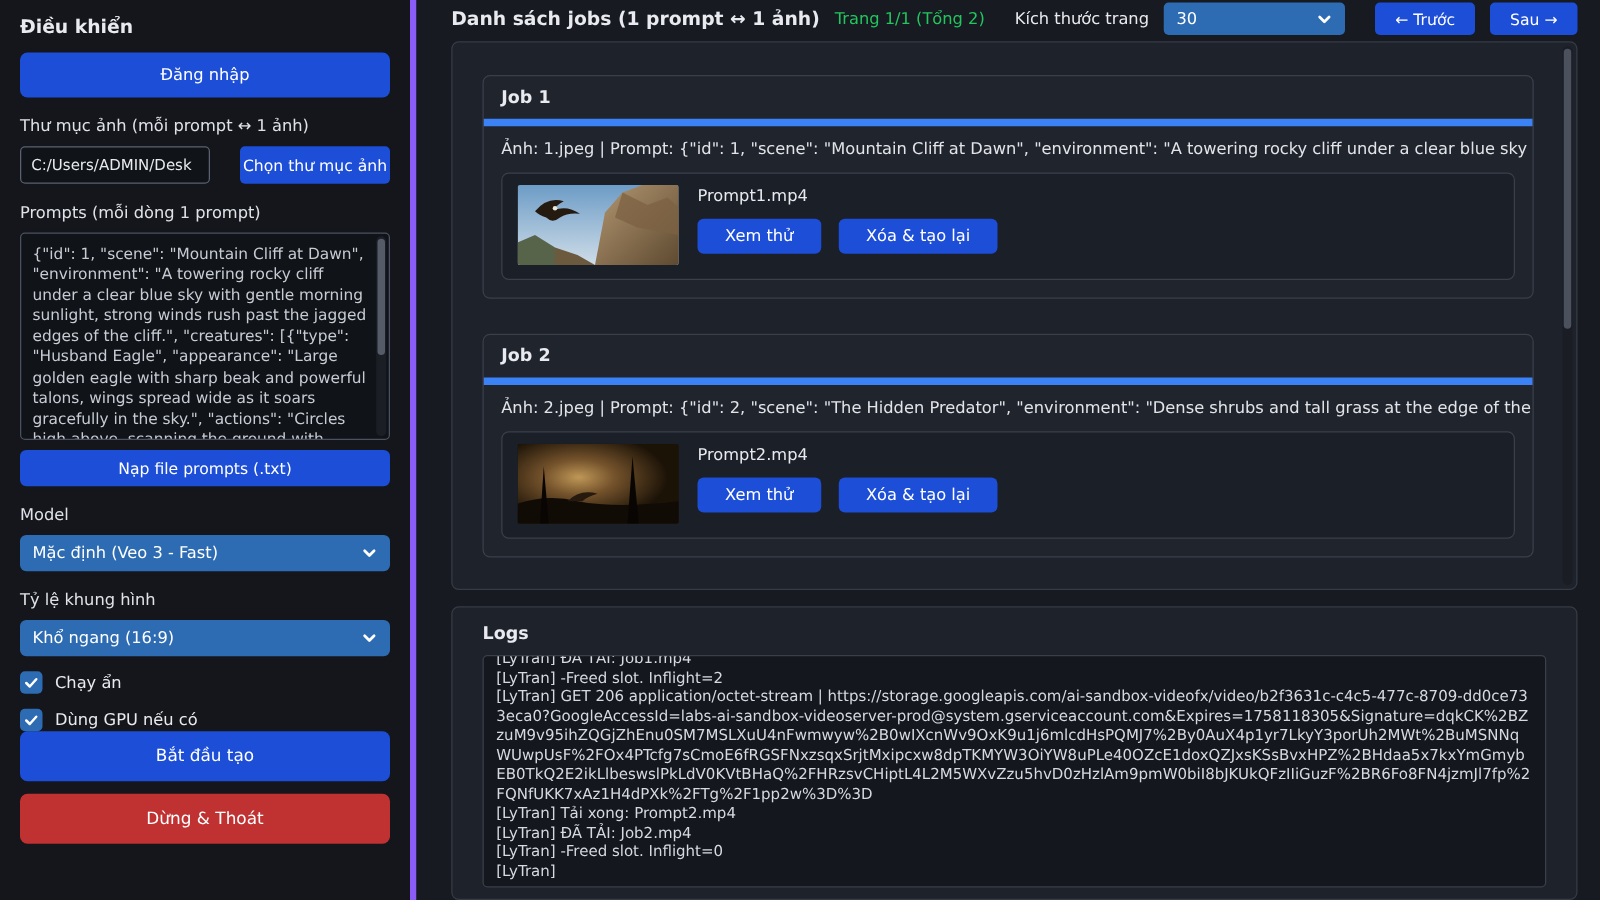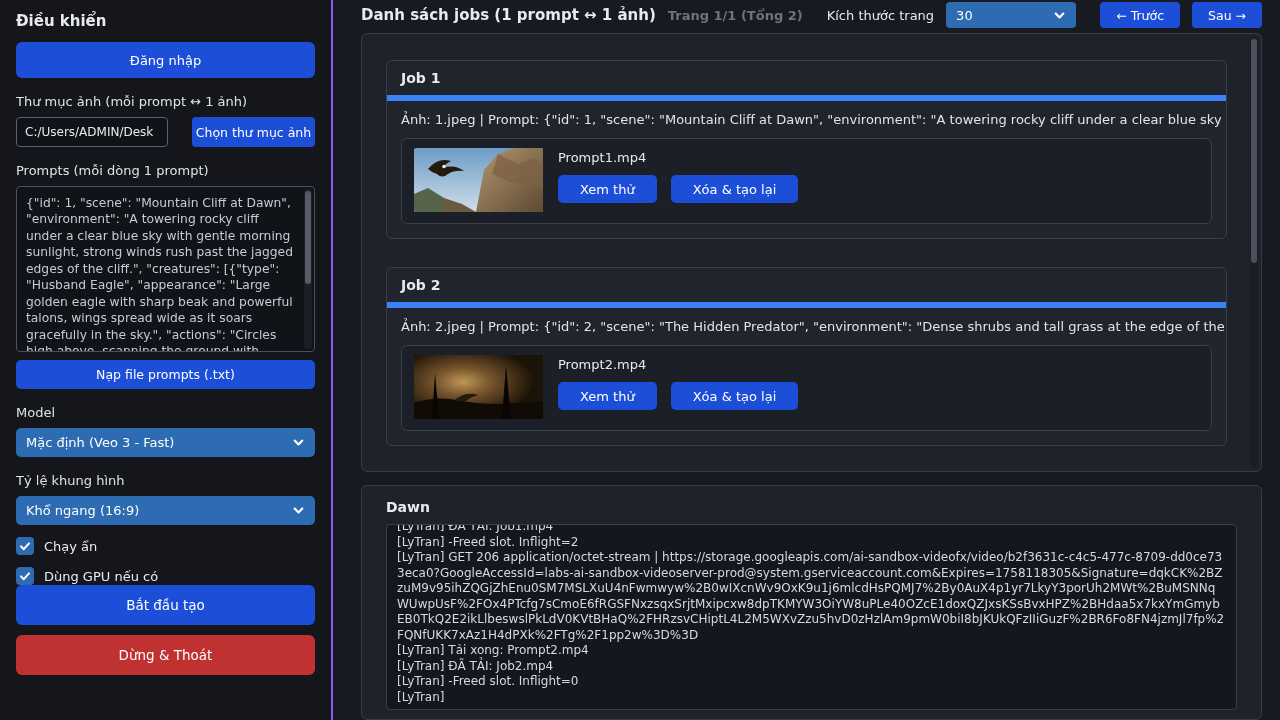--- a/index.html
+++ b/index.html
@@ -7,21 +7,21 @@
   body {
     background:#171a20;
     color:#e8eaef;
     font-family:"DejaVu Sans","Liberation Sans",sans-serif;
   }
   .app { display:flex; width:1280px; height:720px; }
 
   
   .sidebar {
     width:333px; min-width:333px; height:100%;
-    background:#14161b; border-right:2px solid #8b5cf6;
+    background:#14161b; border-right:5px solid #8b5cf6;
     padding:12px 16px 0;
   }
   .sidebar-title { font-size:15px; font-weight:bold; margin-bottom:12px; }
   .btn {
     display:flex; align-items:center; justify-content:center;
     background:#1d4ed8; color:#fff; border:none; border-radius:6px;
     font-size:13px; cursor:pointer; font-family:inherit; white-space:nowrap;
   }
   .btn-block { width:100%; height:36px; }
   .field-label { display:block; font-size:13px; color:#dfe2e8; margin:16px 0 8px; }
@@ -53,21 +53,21 @@
     display:flex; align-items:center; justify-content:center; flex:none;
   }
   .check-label { font-size:13px; }
   .start-btn { width:100%; height:40px; font-size:13.5px; }
   .stop-btn  { width:100%; height:40px; margin-top:10px; background:#c03131; font-size:13.5px; }
 
   
   .main { flex:1; min-width:0; padding:0 18px 0 28px; display:flex; flex-direction:column; }
   .main-header { height:31px; display:flex; align-items:center; gap:12px; }
   .main-title { font-size:15px; font-weight:bold; white-space:nowrap; }
-  .page-info { font-size:13px; color:#737373; white-space:nowrap;font-weight:bold; }
+  .page-info { font-size:13px; color:#22c55e; white-space:nowrap; }
   .mh-spacer { flex:1; }
   .ps-label { font-size:13px; white-space:nowrap; }
   .ps-select { width:147px; height:26px; border-radius:4px; }
   .nav-btn { height:26px; padding:0 16px; border-radius:4px; font-size:12.5px; }
   .nav-prev { margin-left:12px; }
 
   .jobs-panel {
     position:relative; margin-top:3px; height:448px;
     background:#1e222a; border:1px solid #363b46; border-radius:6px;
     padding:26px 34px 0 24px; overflow:hidden;
@@ -256,21 +256,21 @@
           </div>
         </div>
       </div>
 
       <div class="jobs-scrollbar">
         <div class="sb-thumb"></div>
       </div>
     </div>
 
     <div class="logs-panel">
-      <div class="logs-title">Dawn</div>
+      <div class="logs-title">Logs</div>
       <div class="log-box">
         <div class="log-content">
           <div>[LyTran] ĐÃ TẢI: Job1.mp4</div>
           <div>[LyTran] -Freed slot. Inflight=2</div>
           <div>[LyTran] GET 206 application/octet-stream | https://storage.googleapis.com/ai-sandbox-videofx/video/b2f3631c-c4c5-477c-8709-dd0ce733eca0?GoogleAccessId=labs-ai-sandbox-videoserver-prod@system.gserviceaccount.com&amp;Expires=1758118305&amp;Signature=dqkCK%2BZzuM9v95ihZQGjZhEnu0SM7MSLXuU4nFwmwyw%2B0wIXcnWv9OxK9u1j6mlcdHsPQMJ7%2By0AuX4p1yr7LkyY3porUh2MWt%2BuMSNNqWUwpUsF%2FOx4PTcfg7sCmoE6fRGSFNxzsqxSrjtMxipcxw8dpTKMYW3OiYW8uPLe40OZcE1doxQZJxsKSsBvxHPZ%2BHdaa5x7kxYmGmybEB0TkQ2E2ikLlbeswslPkLdV0KVtBHaQ%2FHRzsvCHiptL4L2M5WXvZzu5hvD0zHzlAm9pmW0biI8bJKUkQFzIIiGuzF%2BR6Fo8FN4jzmJl7fp%2FQNfUKK7xAz1H4dPXk%2FTg%2F1pp2w%3D%3D</div>
           <div>[LyTran] Tải xong: Prompt2.mp4</div>
           <div>[LyTran] ĐÃ TẢI: Job2.mp4</div>
           <div>[LyTran] -Freed slot. Inflight=0</div>
           <div>[LyTran]</div>
         </div>

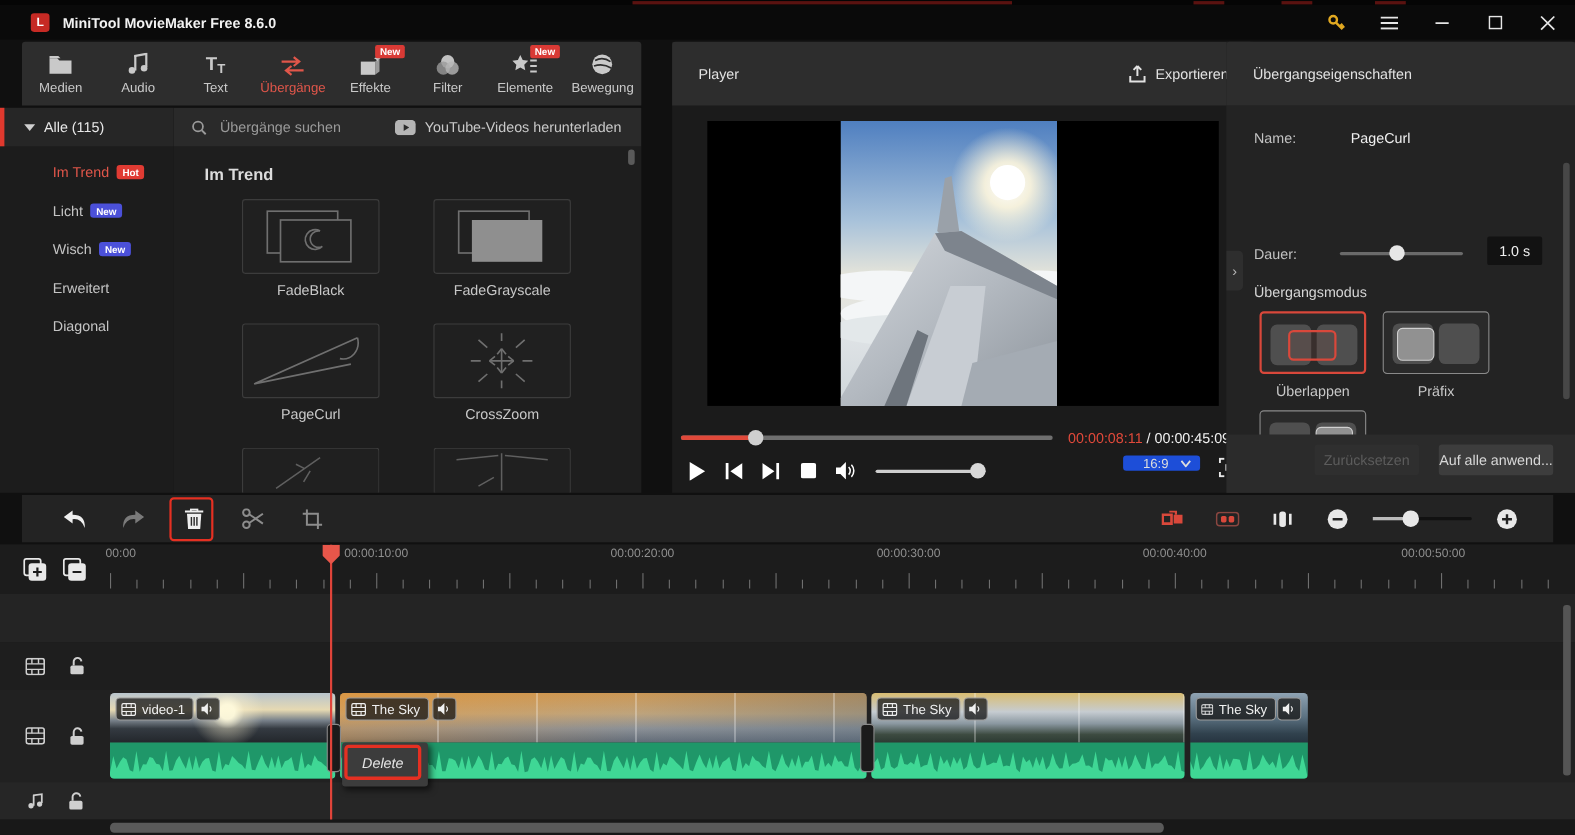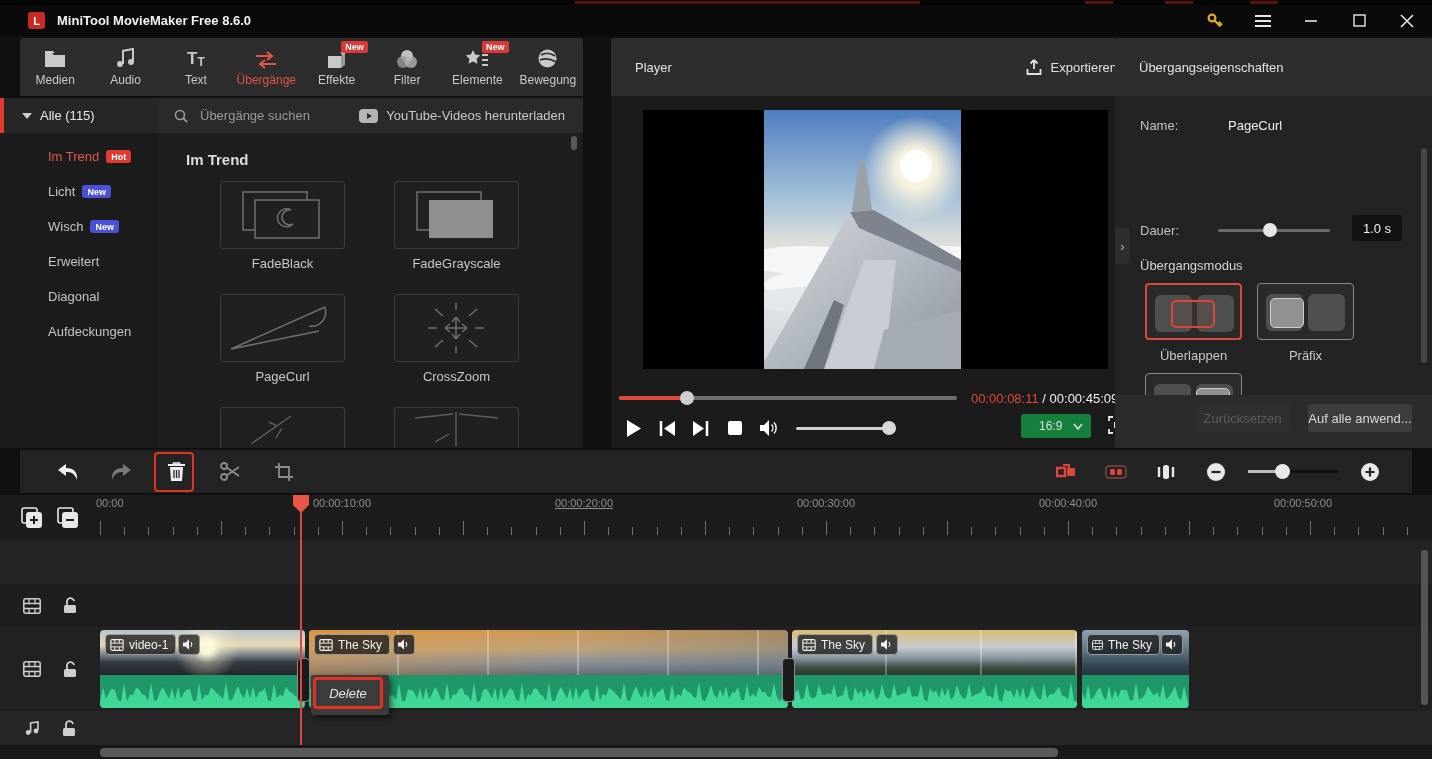--- a/index.html
+++ b/index.html
@@ -55,21 +55,21 @@
   #progress-track{position:relative;width:338px;height:4px;background:#6f6f6f;border-radius:2px;}
   #progress-fill{position:absolute;left:0;top:0;height:4px;width:20%;background:#e0493a;border-radius:2px;}
   #progress-handle{position:absolute;left:calc(20% - 7px);top:-5px;width:14px;height:14px;border-radius:50%;background:#cfcfcf;}
   #time-display{margin-left:14px;font-size:13px;white-space:nowrap;}
   #time-cur{color:#e0493a;}
   #time-total,#time-sep{color:#f0f0f0;}
   #controls-row{left:0px;top:374px;width:528px;height:32px;display:flex;align-items:center;}
   .pctl{width:34px;height:28px;display:flex;align-items:center;justify-content:center;cursor:pointer;}
   #volume-track{position:relative;width:100px;height:3px;background:#cfcfcf;border-radius:2px;margin-left:10px;}
   #volume-handle{position:absolute;left:86px;top:-6px;width:14px;height:14px;border-radius:50%;background:#d8d8d8;}
-  #aspect-select{position:absolute;left:410px;top:2px;width:70px;height:24px;background:#15803d;border-radius:3px;display:flex;align-items:center;color:#ddd;font-size:12px;cursor:pointer;}
+  #aspect-select{position:absolute;left:410px;top:2px;width:70px;height:14px;background:#1d4ed8;border-radius:3px;display:flex;align-items:center;color:#ddd;font-size:12px;cursor:pointer;}
   #aspect-select span{margin-left:18px;}
   #fullscreen-btn{position:absolute;left:497px;top:4px;cursor:pointer;}
 
   
   #props-panel{left:1115px;top:38px;width:317px;height:410px;background:#232323;}
   #props-body{position:absolute;left:0;top:58px;width:317px;height:299px;background:#232323;}
   .prop-label{color:#c2c2c2;font-size:13px;}
   #dauer-track{position:absolute;left:103px;top:133px;width:112px;height:3px;background:#6a6a6a;border-radius:2px;}
   #dauer-handle{position:absolute;left:45px;top:-6px;width:14px;height:14px;border-radius:50%;background:#e6e6e6;}
   #dauer-value{position:absolute;left:237px;top:119px;width:50px;height:26px;background:#121212;border-radius:2px;color:#f0f0f0;font-size:13px;display:flex;align-items:center;justify-content:center;}
@@ -275,23 +275,20 @@
     </div>
     <div class="side-item">
       <span>Wisch</span>
       <span class="mini-badge blue">New</span>
     </div>
     <div class="side-item">
         <span>Erweitert</span>
       </div>
     <div class="side-item">
         <span>Diagonal</span>
-      </div>
-    <div class="side-item">
-        <span>Aufdeckungen</span>
       </div>
   </div>
 
   <div id="trans-panel" class="abs">
     <div id="trans-search-row">
       <span style="margin:0 10px 0 16px;">
         <svg width="14" height="14" viewBox="0 0 14 14">
             <circle cx="6" cy="6" r="4.5" fill="none" stroke="#9a9a9a" stroke-width="1.6"></circle>
             <path d="M9.5 9.5 L13 13" stroke="#9a9a9a" stroke-width="1.8"></path>
           </svg>
@@ -642,21 +639,21 @@
         <div class="tick minor" style="left: 1185.8px;"></div>
         <div class="tick major" style="left: 1210px;"></div>
         <div class="tick minor" style="left: 1234.2px;"></div>
         <div class="tick minor" style="left: 1258.4px;"></div>
         <div class="tick minor" style="left: 1282.6px;"></div>
         <div class="tick minor" style="left: 1306.8px;"></div>
       </div>
     <div id="ruler-labels">
       <span class="ruler-lbl" style="left:96px;">00:00</span>
       <span class="ruler-lbl" style="left:342px;transform:translateX(-50%);">00:00:10:00</span>
-      <span class="ruler-lbl" style="left:584px;transform:translateX(-50%);text-decoration:underline;">00:00:20:00</span>
+      <span class="ruler-lbl" style="left:584px;transform:translateX(-50%);">00:00:20:00</span>
       <span class="ruler-lbl" style="left:826px;transform:translateX(-50%);">00:00:30:00</span>
       <span class="ruler-lbl" style="left:1068px;transform:translateX(-50%);">00:00:40:00</span>
       <span class="ruler-lbl" style="left:1303px;transform:translateX(-50%);">00:00:50:00</span>
     </div>
 
     <div id="track-headers">
       <div class="th-cell" style="top:8px;height:30px;gap:14px;">
         <span>
             <svg width="22" height="22" viewBox="0 0 22 22">
               <rect x="1" y="1" width="15" height="15" rx="2" fill="none" stroke="#e8e8e8" stroke-width="1.6"></rect>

Exercise =>
The answer must be a single number: the count of lines in the data that include the word "handle".

Finished task =>
3